Research in the field of machine learning seeks to understand how computer programs can be built that automatically improve their performance at some task with experience. Among the many successes of this field are a program named TD-gammon that learned to play backgammon by playing games against itself. TD-gammon plays as well as the best human players. Another celebrated success is a program that learned how to drive a car on public highways by monitoring the actions of human drivers and then drove almost completely autonomously across the entire country. Machine learning algorithms are central to many applications, including speech recognition, document classification, information extraction from web pages, computer intrusion detection, and spam and splog (spam blog) detection. This course will cover core topics in machine learning, including the following: decision trees, nearest neighbor, Bayesian classification, regression, discriminant analysis, ensemble methods, the bias/variance tradeoff, experiment design, support vector machines, Bayesian networks, neural networks, clustering, and reinforcement learning.

Course Goals

Students who complete this course should be able to identify problems where machine learning techniques can be useful, frame the problem and the solution in terms of machine learning, choose appropriate algorithms, implement the solution, and evaluate the results. The lectures will provide students with knowledge of various types of machine learning problems/settings (e.g., supervised vs. unsupervised) and algorithms, while the homeworks and project will, at least in part, give students experience applying this knowledge using tools that are popular (and very useful) to machine learning researchers, such as Matlab and the WEKA toolkit. Finally, students should be able to read and understand current research papers in machine learning, primarily in the area of supervised learning.

Course Mechanics

Grades will be based on a midterm exam, a final exam, a project, and four homework assignments. These items will be weighted as follows:

exams - 20% each, 40% total
homeworks - 10% each, 40% total
project - 20%

All assignments (homeworks and the various components of the course project) must be turned in at the beginning of class on the date that they are due. I understand that students have many demands on their time that vary in intensity over the course of the semester. Therefore, you will be allowed 3 late days without penalty for the entire semester. You can turn in 3 different assignments one day late each, or one assignment 3 days late, and so on. Once these late days are used, a penalty of 25% will be imposed for each day (or fraction thereof) an assignment is late (25% for one day, 50% for two, 75% for three, 100% for four or more).

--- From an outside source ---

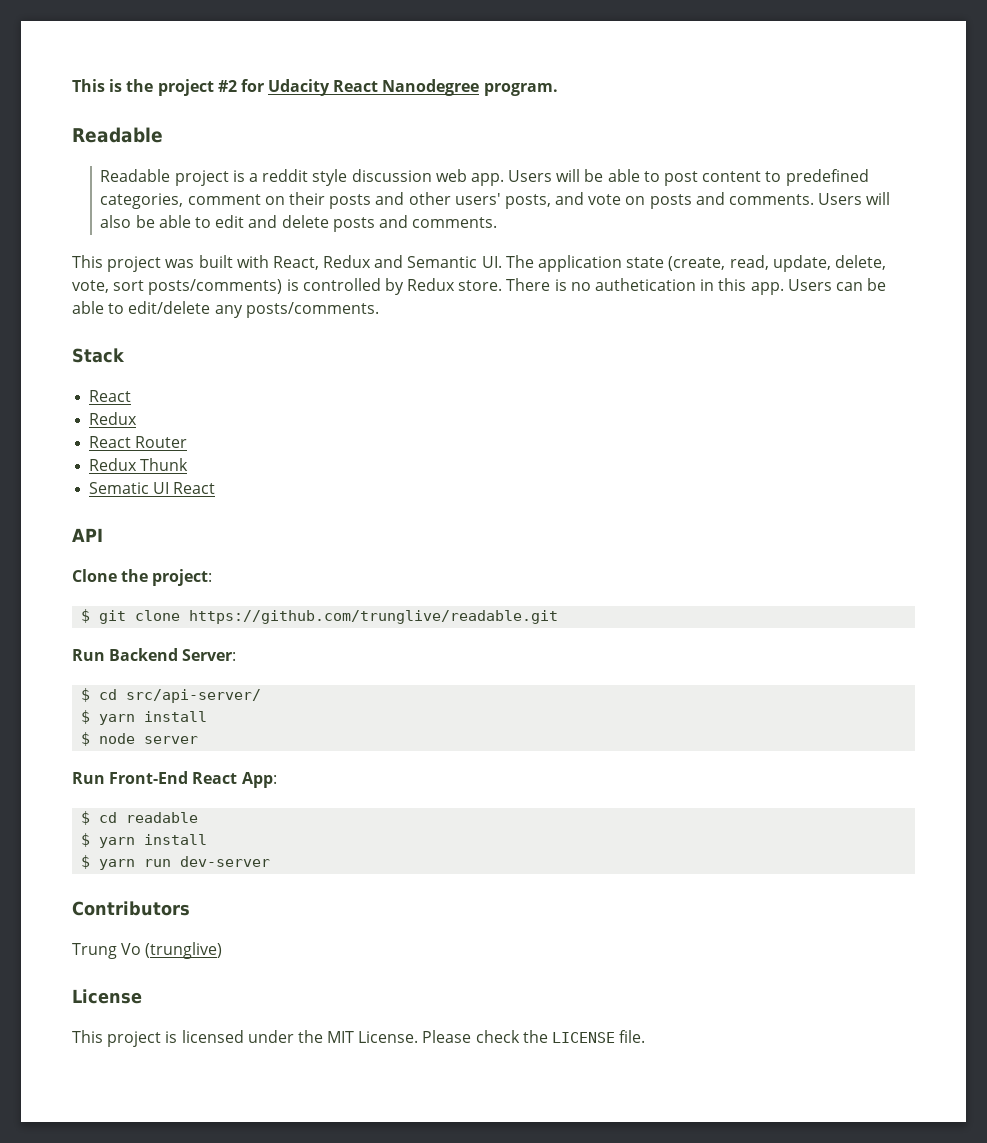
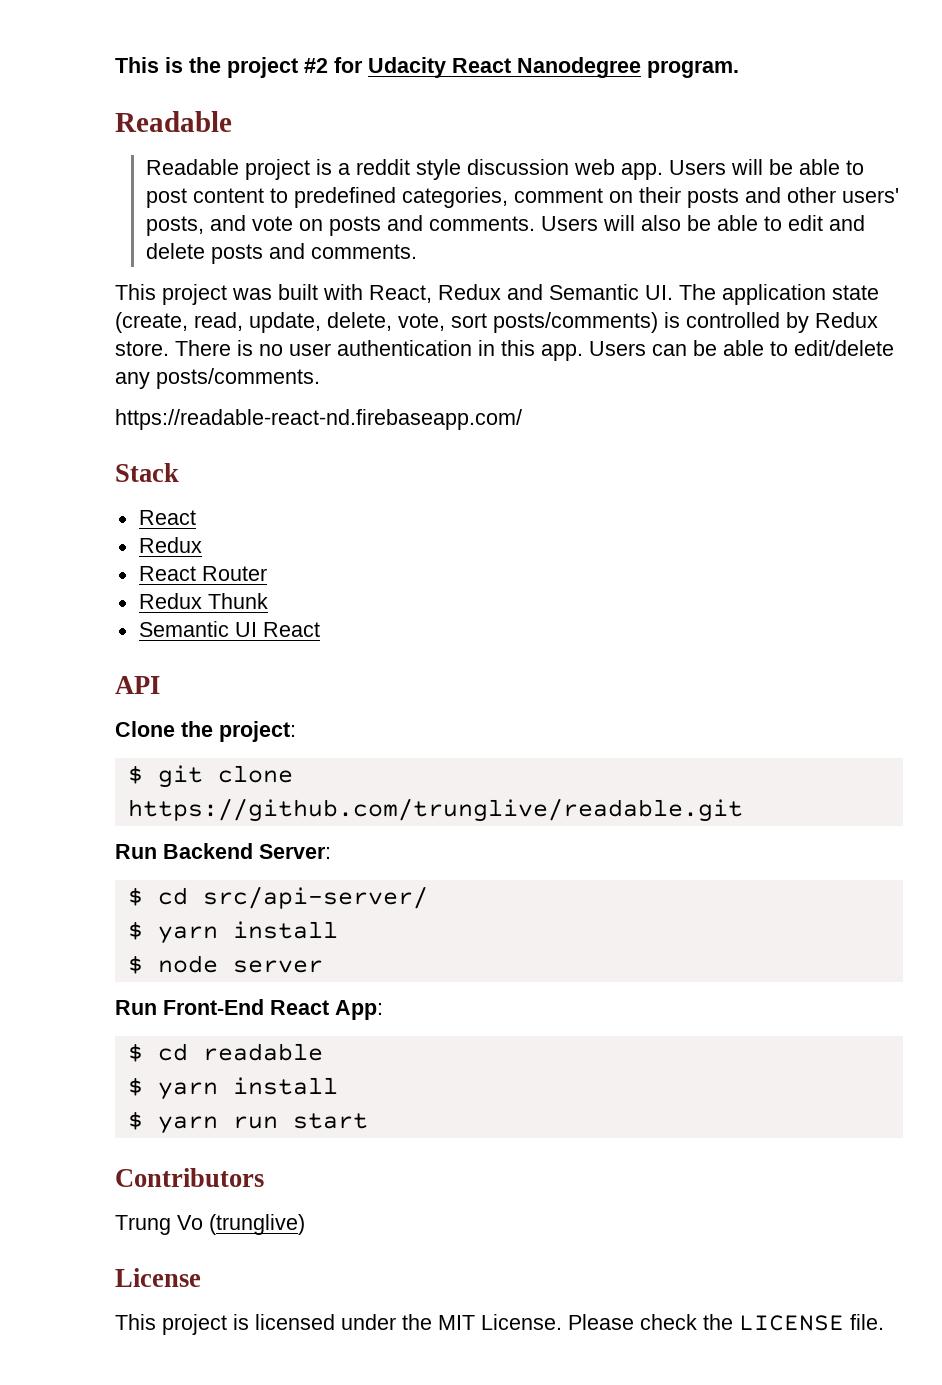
[595,278,697,291] authetication -> [289,340,472,356] user authentication
(379, 310) none -> [115,409,522,430] // https://readable-react-nd.firebaseapp.com/
[89,482,150,494] Sematic -> [138,621,229,637] Semantic
[180,856,271,867] dev-server -> [292,1113,368,1129] start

Hard copy is required for all assignments. If you are not on campus for the start of class (what?!?!) and want to email your assignment to me or the TA to establish that it was done on time, that's OK. However, you must hand in hard copy before the assignment will be graded.

This class is open to both advanced undergraduate students and graduate students. The homeworks and exams will contain some questions to be answered by all students (those enrolled in either 478 or 678), and one or more questions to be answered just by those students enrolled in 678.

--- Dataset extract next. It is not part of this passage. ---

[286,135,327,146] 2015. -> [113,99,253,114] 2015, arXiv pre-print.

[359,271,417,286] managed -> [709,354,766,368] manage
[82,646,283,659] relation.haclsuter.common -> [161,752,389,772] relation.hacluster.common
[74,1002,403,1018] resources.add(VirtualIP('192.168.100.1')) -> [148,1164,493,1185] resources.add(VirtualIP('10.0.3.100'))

The project is meant to give students deeper exposure to some topic in machine learning than they would get from the lectures, readings, and discussions alone. Those projects that are most successful often blend the student's own research with machine learning, e.g. by applying machine learning techniques to a problem in some other area, or by bringing an insight from some other area to a problem in machine learning. However, projects need not involve ties with ongoing research. Many good projects in the past have investigated the application of existing algorithms to a domain/dataset of interest to the student, such as Texas Hold'em, the stock market, sporting events, and so on. Students can come up with their own project ideas or they can come see me and we'll brainstorm project ideas. Note that the project accounts for a significant fraction of the final grade, so there will be milestones throughout the semester to ensure that everyone is making good progress. See the syllabus below for more information.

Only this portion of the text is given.